That is mostly wrong.

Valgrind wraps syscalls. For the most part it just checks the arguments and records any reads or writes to memory. For a small number of syscalls it replaces the syscall rather than wrapping it (for instance calls like getcontext where it needs to get the context from the VEX synthetic CPU rather than the real CPU).

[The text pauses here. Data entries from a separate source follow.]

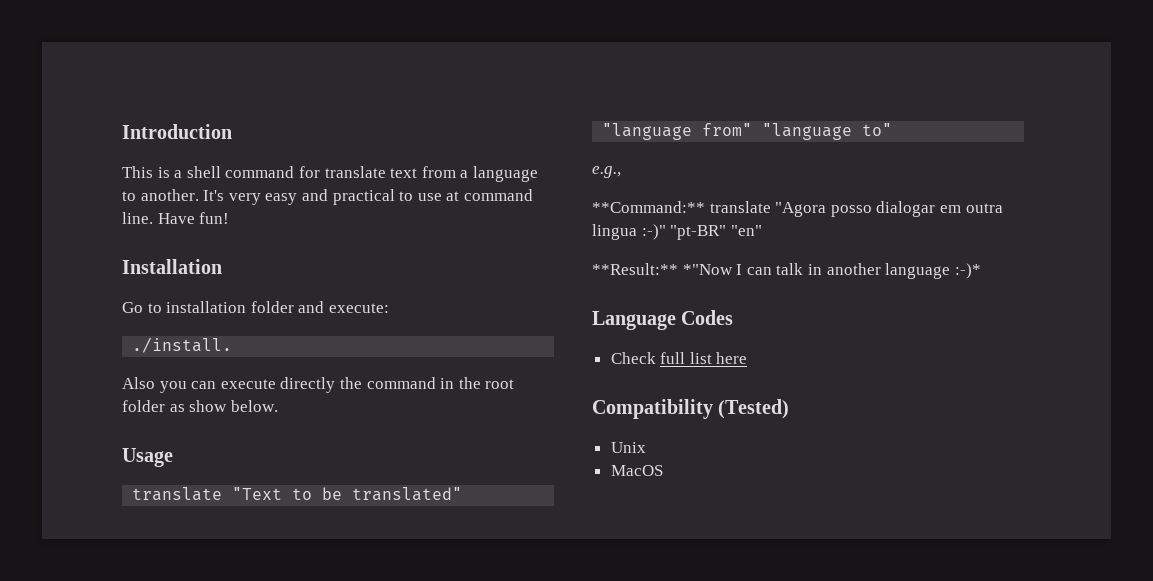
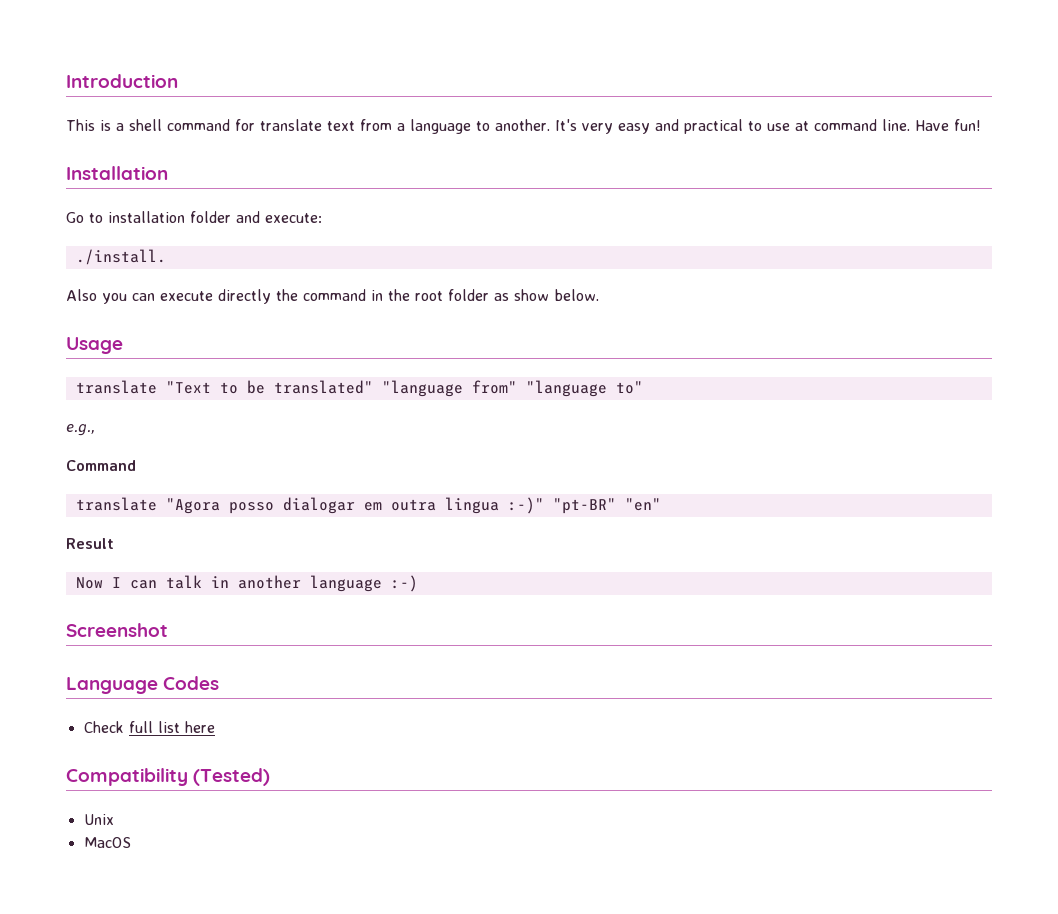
- **Command:** translate "Agora posso dialogar em outra lingua :-)" "pt-BR" "en"
+ Command
+ translate "Agora posso dialogar em outra lingua :-)" "pt-BR" "en"
- **Result:** *"Now I can talk in another language :-)*
+ Result
+ Now I can talk in another language :-)
+ Screenshot

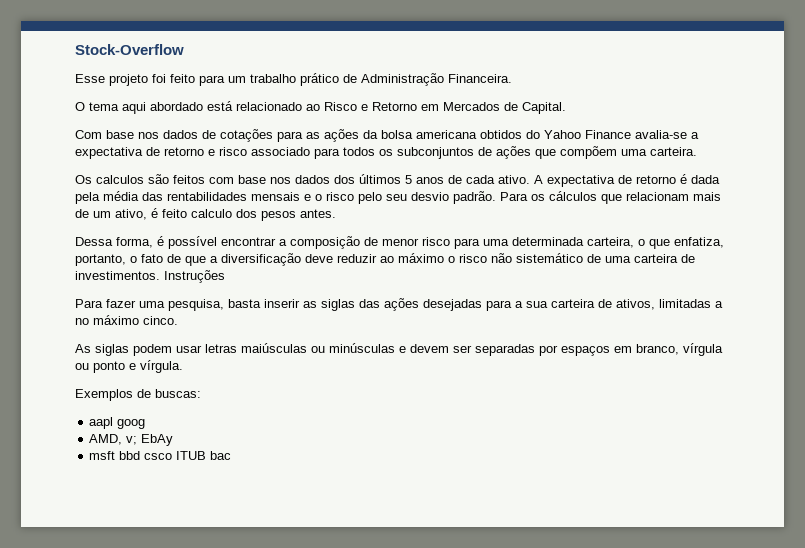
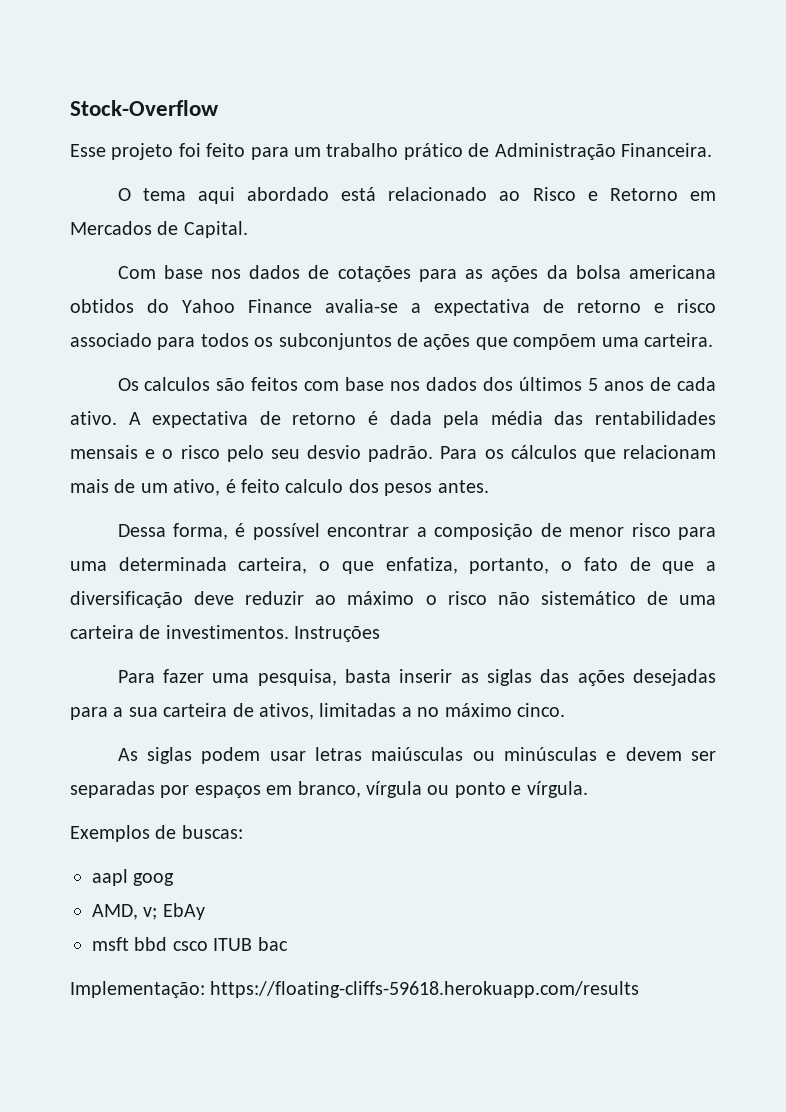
+ Implementação: https://floating-cliffs-59618.herokuapp.com/results

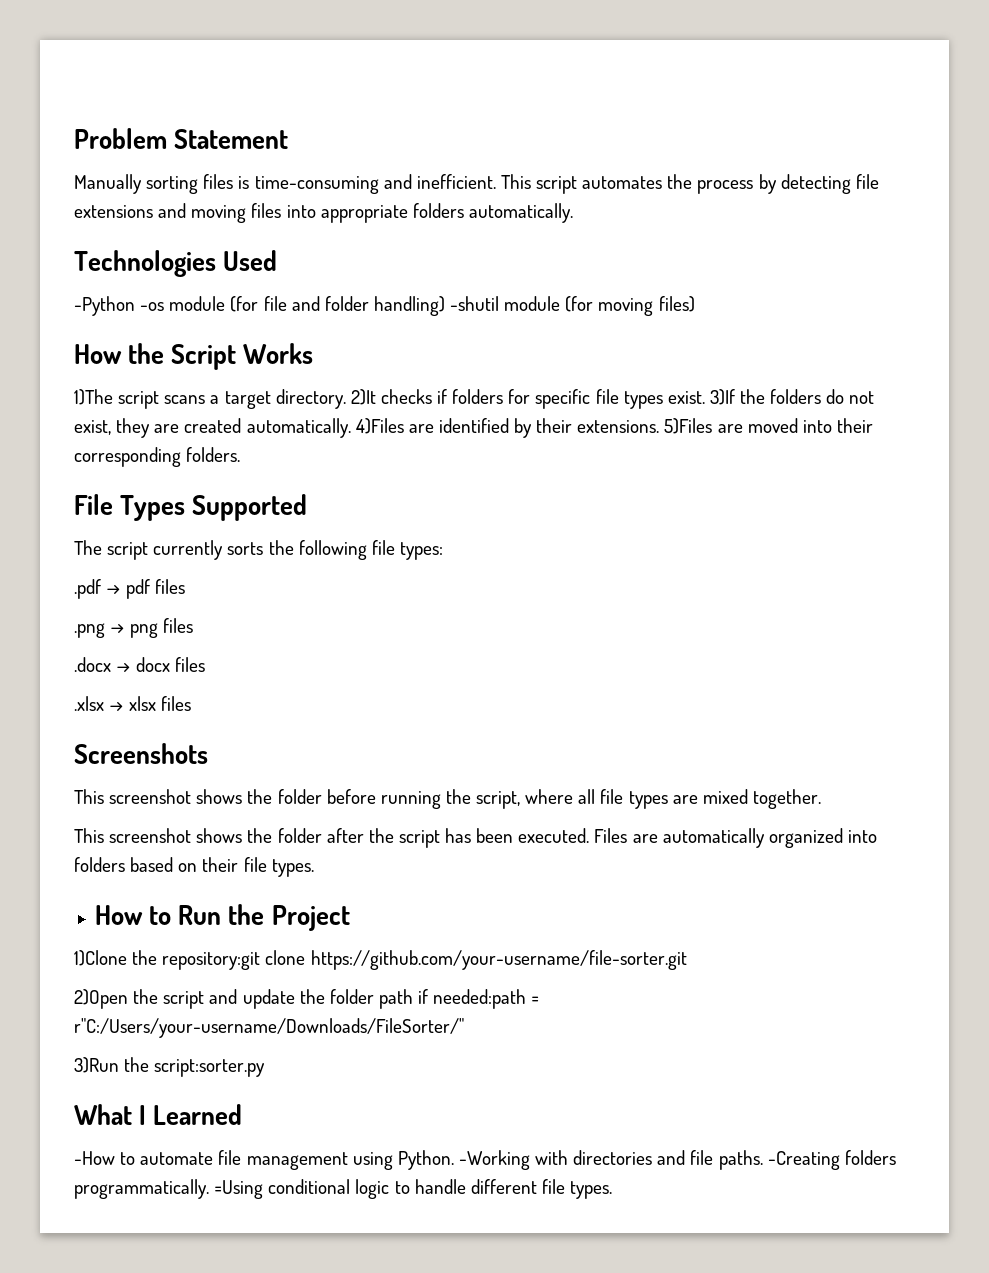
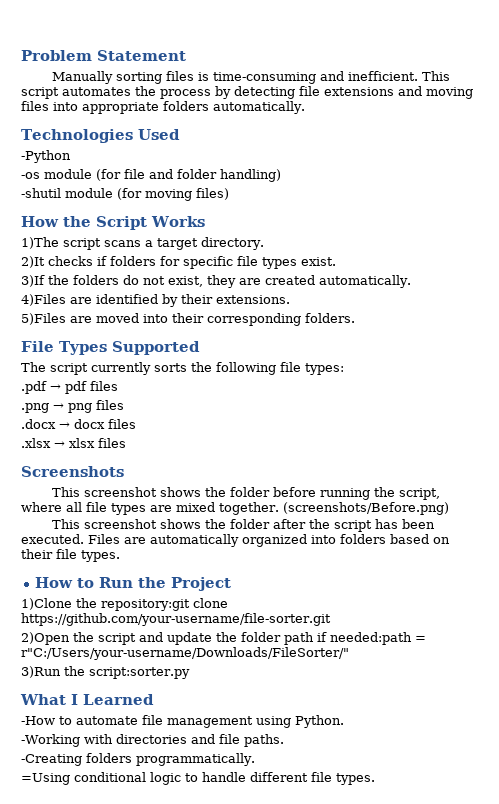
- -Python -os module (for file and folder handling) -shutil module (for moving files)
+ -Python
+ -os module (for file and folder handling)
+ -shutil module (for moving files)
- 1)The script scans a target directory. 2)It checks if folders for specific file types exist. 3)If the folders do not exist, they are created automatically. 4)Files are identified by their extensions. 5)Files are moved into their corresponding folders.
+ 1)The script scans a target directory.
+ 2)It checks if folders for specific file types exist.
+ 3)If the folders do not exist, they are created automatically.
+ 4)Files are identified by their extensions.
+ 5)Files are moved into their corresponding folders.
+ (screenshots/Before.png)
- -How to automate file management using Python. -Working with directories and file paths. -Creating folders programmatically. =Using conditional logic to handle different file types.
+ -How to automate file management using Python.
+ -Working with directories and file paths.
+ -Creating folders programmatically.
+ =Using conditional logic to handle different file types.

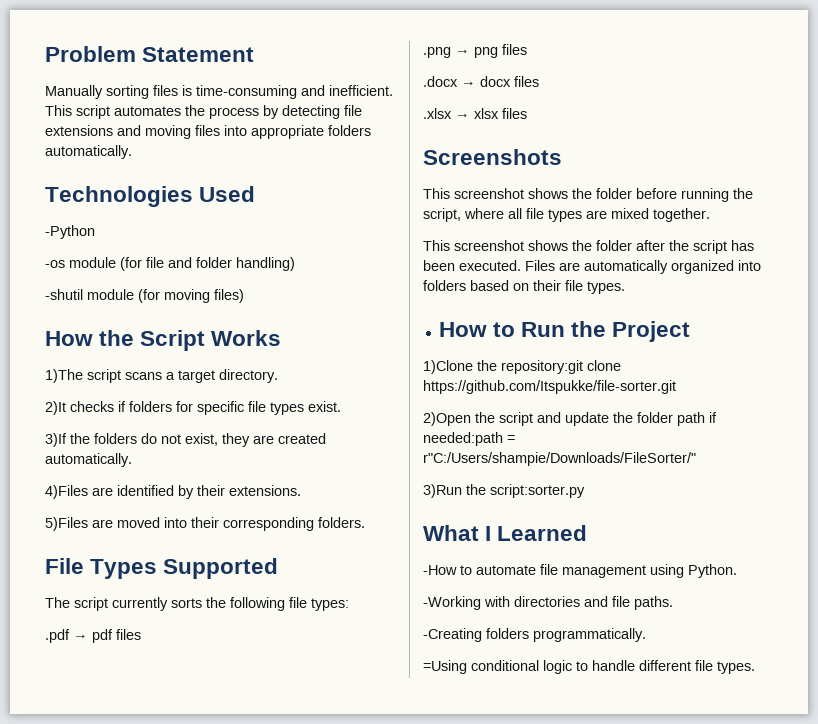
- (screenshots/Before.png)
- 1)Clone the repository:git clone https://github.com/your-username/file-sorter.git
+ 1)Clone the repository:git clone https://github.com/Itspukke/file-sorter.git
- 2)Open the script and update the folder path if needed:path = r"C:/Users/your-username/Downloads/FileSorter/"
+ 2)Open the script and update the folder path if needed:path = r"C:/Users/shampie/Downloads/FileSorter/"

Depending on the tool it can also wrap or replace libc and libpthread functions. memcheck will replace all allocation functions. DRD and Helgrind wrap all pthread functions.


Replies

1718627440yesterday at 4:14 PM

    $ cat test.c
    void main (void) {
      malloc (1000);
    }
    
    $ make test
    cc     test.c   -o test
    
    $ valgrind --leak-check=full --show-leak-kinds=all -s ./test
    Memcheck, a memory error detector
    Command: ./test
    
    HEAP SUMMARY:
        in use at exit: 1,000 bytes in 1 blocks
      total heap usage: 1 allocs, 0 frees, 1,000 bytes allocated
    
    1,000 bytes in 1 blocks are still reachable in loss record 1 of 1
       at 0x483877F: malloc (vg_replace_malloc.c:307)
       by 0x109142: main (in test.c:2)
    
    LEAK SUMMARY:
       definitely lost: 0 bytes in 0 blocks
       indirectly lost: 0 bytes in 0 blocks
         possibly lost: 0 bytes in 0 blocks
       still reachable: 1,000 bytes in 1 blocks
            suppressed: 0 bytes in 0 blocks
> vg_replace_malloc.c:307

What do you think that is? Valgrind tracks allocations by providing other implementations for malloc/free/... .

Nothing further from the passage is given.